>>>
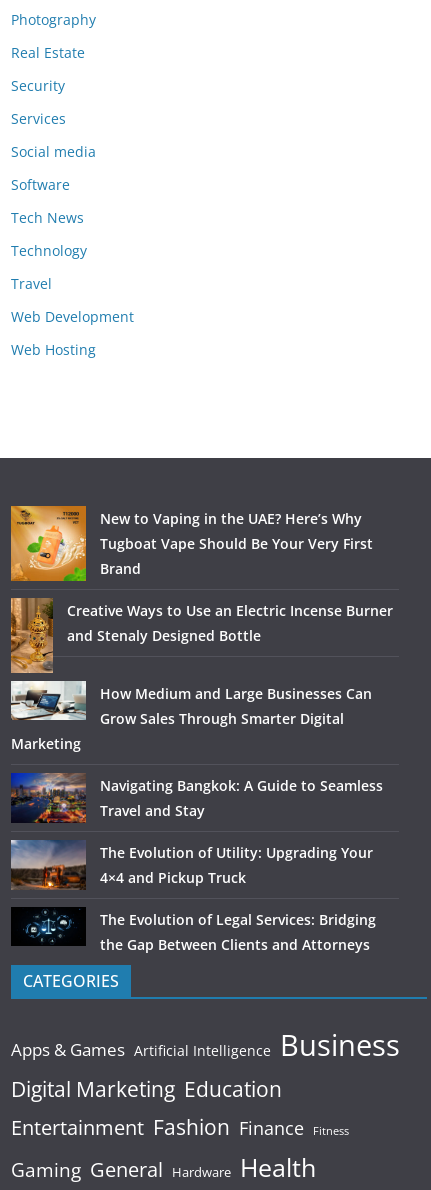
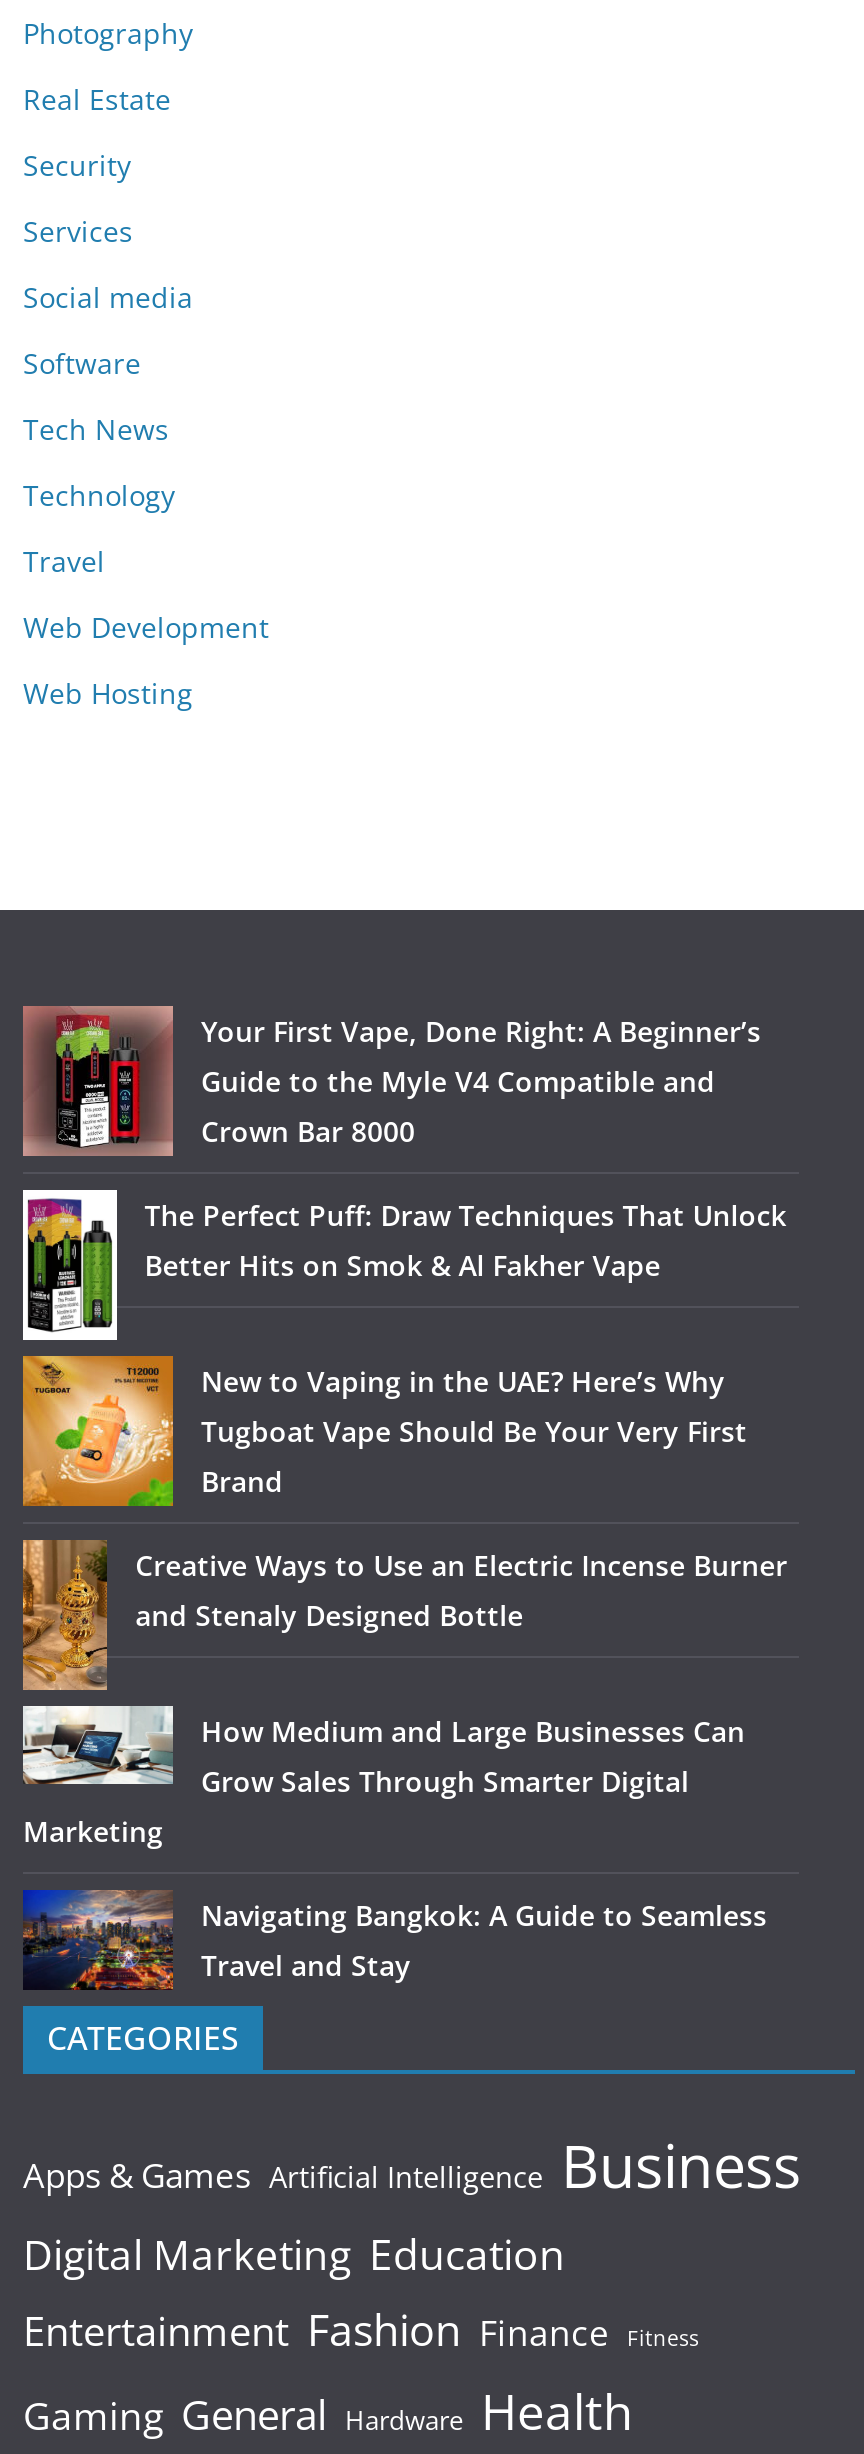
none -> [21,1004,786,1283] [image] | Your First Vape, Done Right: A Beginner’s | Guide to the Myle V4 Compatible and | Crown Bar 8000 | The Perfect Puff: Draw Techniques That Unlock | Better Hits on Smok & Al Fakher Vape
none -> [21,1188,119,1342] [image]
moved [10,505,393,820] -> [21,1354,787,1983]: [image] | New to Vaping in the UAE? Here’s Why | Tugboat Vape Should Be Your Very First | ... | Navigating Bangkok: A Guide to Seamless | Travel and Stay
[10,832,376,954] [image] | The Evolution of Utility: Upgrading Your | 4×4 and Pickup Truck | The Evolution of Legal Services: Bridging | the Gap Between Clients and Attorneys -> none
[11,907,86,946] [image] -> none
<<<
>>>
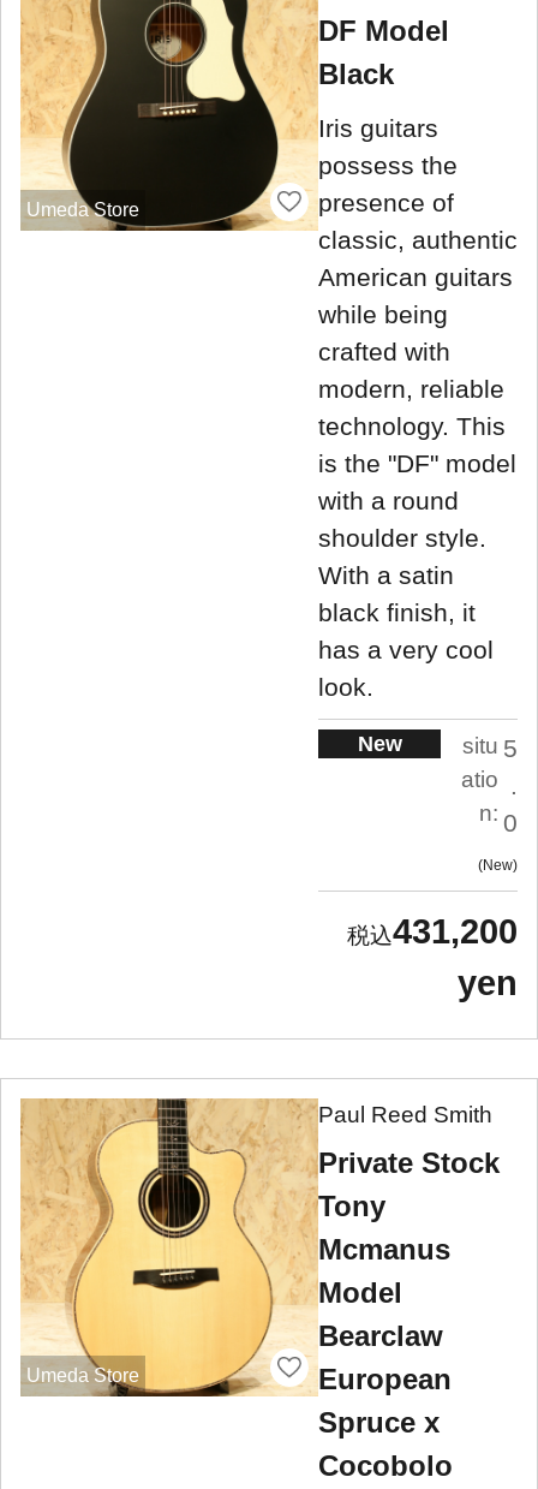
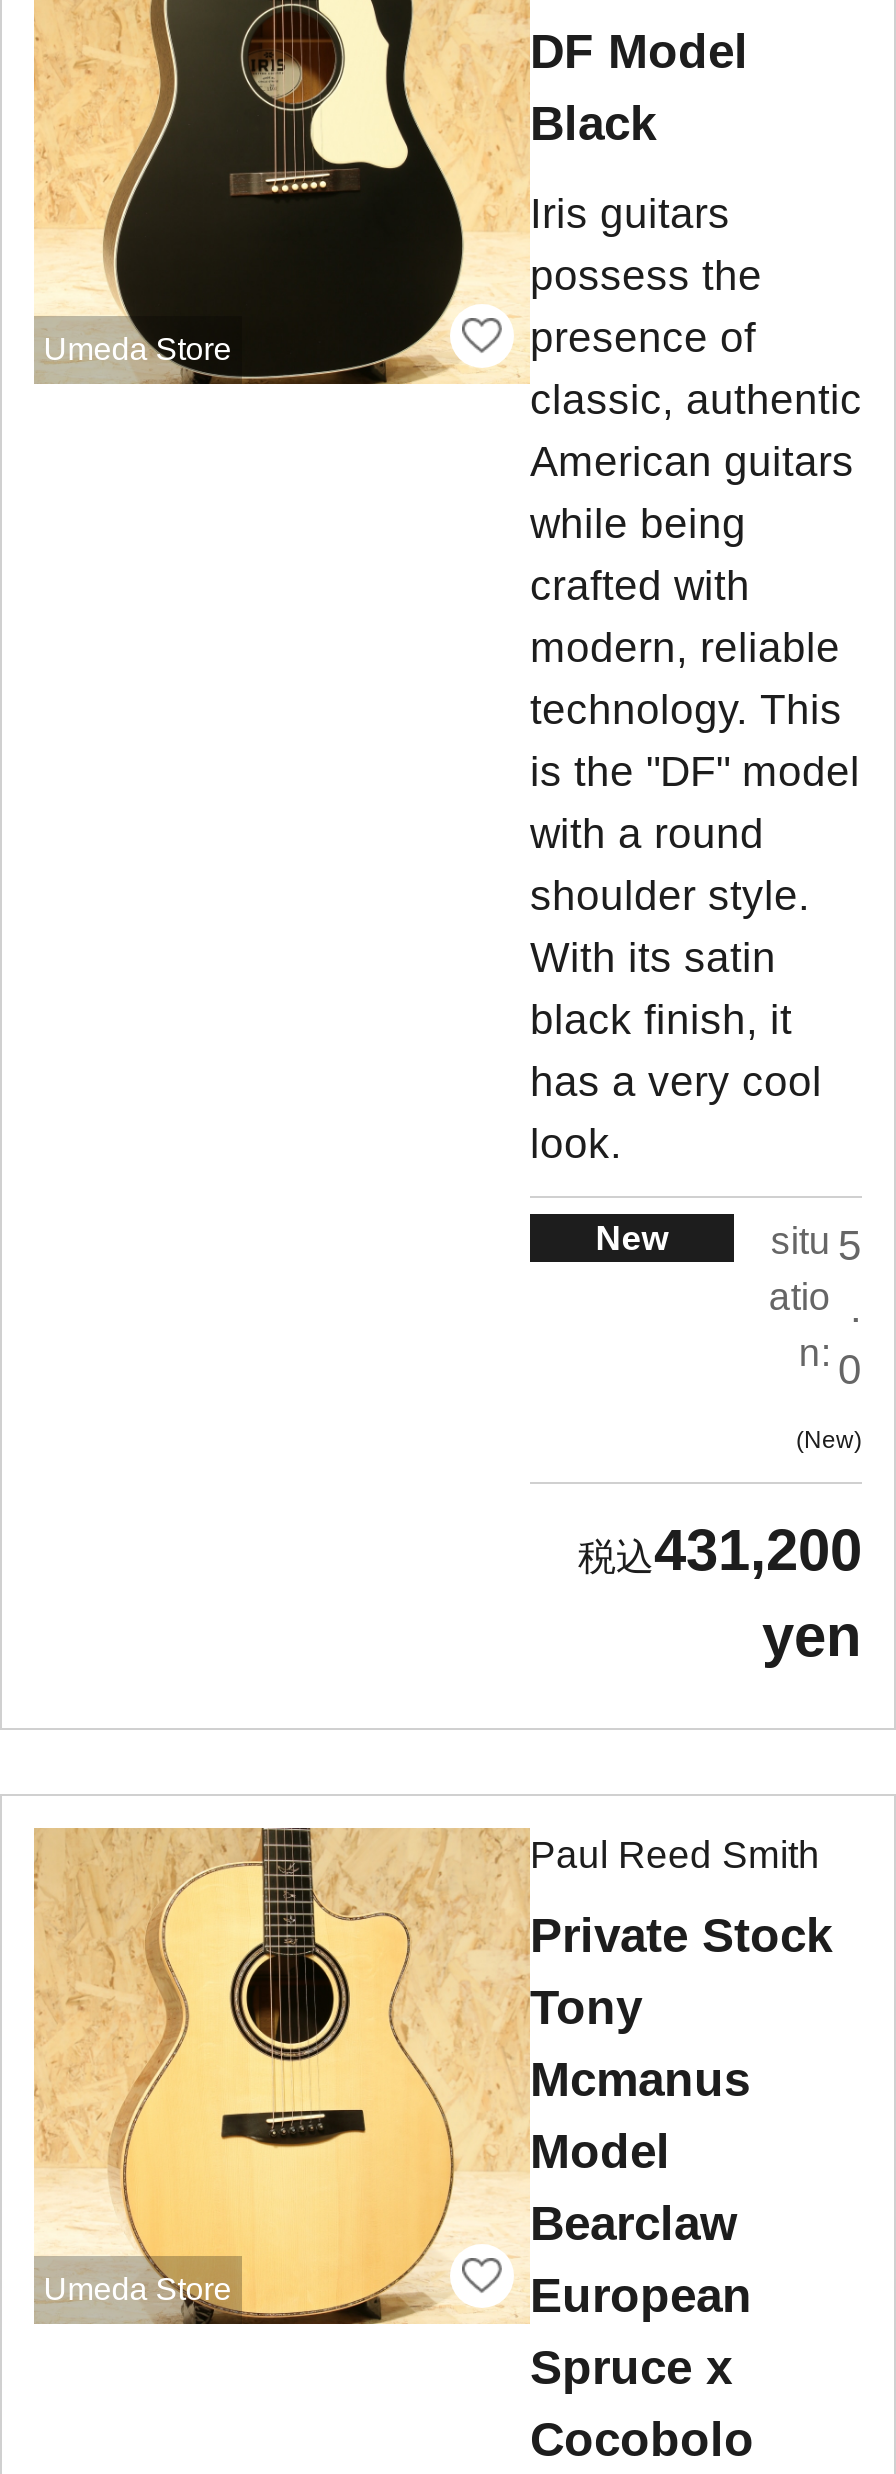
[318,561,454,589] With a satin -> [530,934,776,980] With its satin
<<<
>>>
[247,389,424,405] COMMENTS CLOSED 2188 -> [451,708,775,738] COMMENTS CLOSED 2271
<<<
From the records above, print only the lines between the one holding "none -> [21,1004,786,1283]" and the one holding "[11,907,86,946] [image] -> none", inclusive, exactly as they stand.

→ TASK SOLUTION
none -> [21,1004,786,1283] [image] | Your First Vape, Done Right: A Beginner’s | Guide to the Myle V4 Compatible and | Crown Bar 8000 | The Perfect Puff: Draw Techniques That Unlock | Better Hits on Smok & Al Fakher Vape
none -> [21,1188,119,1342] [image]
moved [10,505,393,820] -> [21,1354,787,1983]: [image] | New to Vaping in the UAE? Here’s Why | Tugboat Vape Should Be Your Very First | ... | Navigating Bangkok: A Guide to Seamless | Travel and Stay
[10,832,376,954] [image] | The Evolution of Utility: Upgrading Your | 4×4 and Pickup Truck | The Evolution of Legal Services: Bridging | the Gap Between Clients and Attorneys -> none
[11,907,86,946] [image] -> none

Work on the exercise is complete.